On May 31, 1889, a storm struck the Johnstown-South Fork area creating one of the worst downpours ever recorded in Pennsylvania history. Six to ten inches of rain fell in a 24-hour span and the local streams burst their banks, pouring water into the already unstable Lake Conemaugh.
That morning, Elias Unger, the president of the South Fork Fishing and Hunting Club awoke to see the water level of the lake was nearly cresting the dam. Unger quickly assembled a crew to try to clear the blocked spillways but they could not clear the debris. His men then made a frantic effort to dig another spill way to take some of the pressure off the dam and divert the water.

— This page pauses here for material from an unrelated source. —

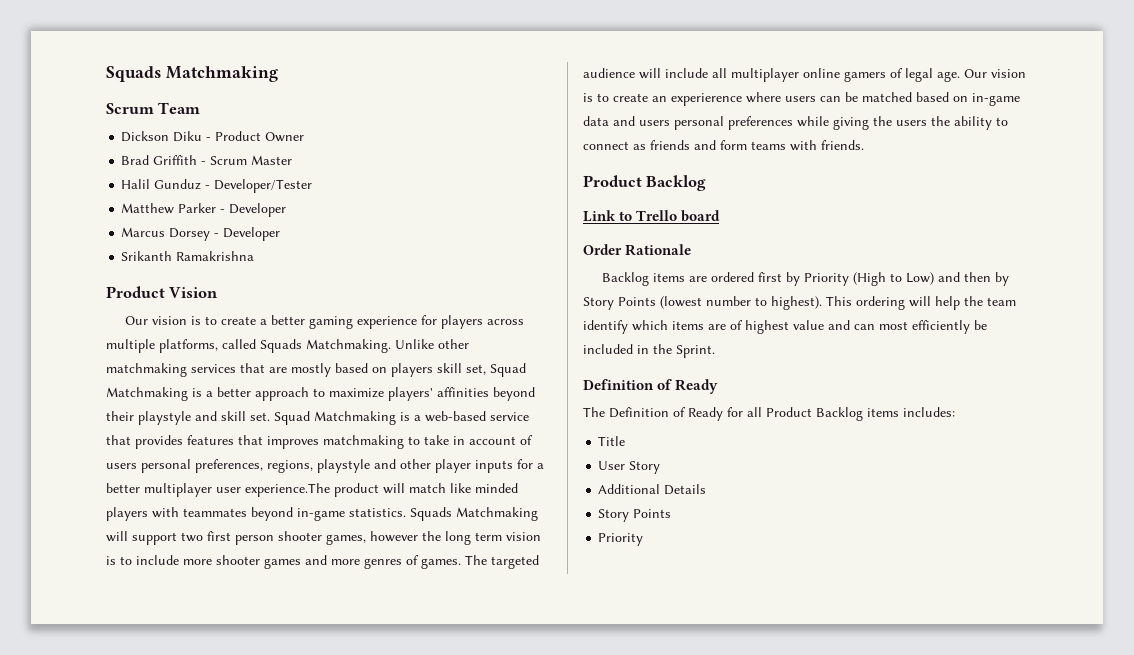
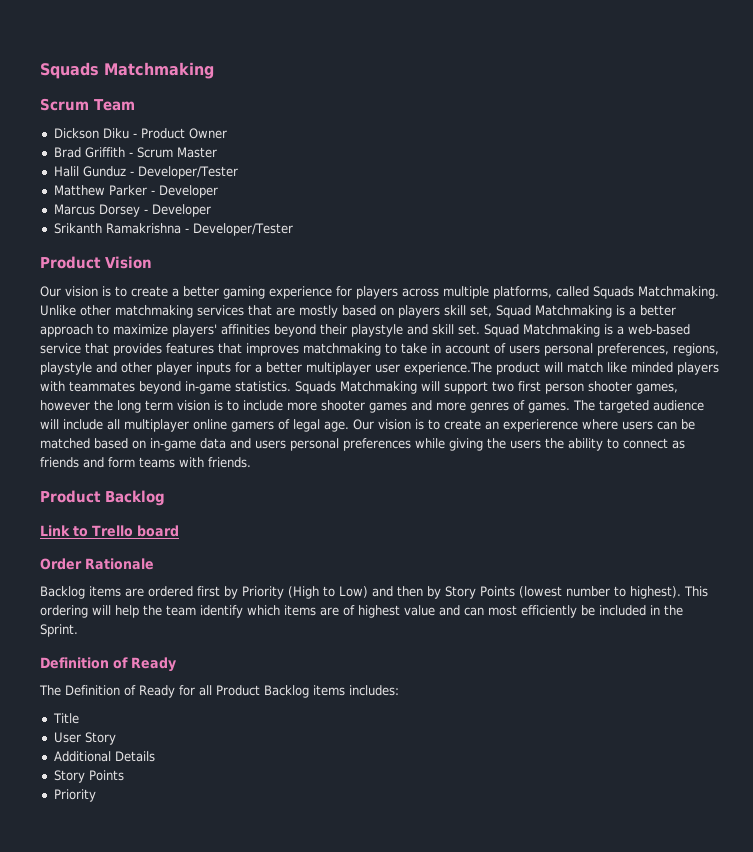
- Srikanth Ramakrishna
+ Srikanth Ramakrishna - Developer/Tester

This too failed.
Fearing the dam would collapse at any moment, Unger ordered John Parke, an engineer for the South Fork Club, to ride on horseback to the nearby town of South Fork to the telegraph office to send warnings to South Fork and Johnstown. Parke made it and telegraphed not one but two warnings, both of which were never passed along to South Fork and Johnstown officials who could have taken action and evacuated the towns. Over the years there had been so many false alarms of the dam breaking (because of the frequent leaks and repairs) that no one believed Parke when he told them the dam would not hold.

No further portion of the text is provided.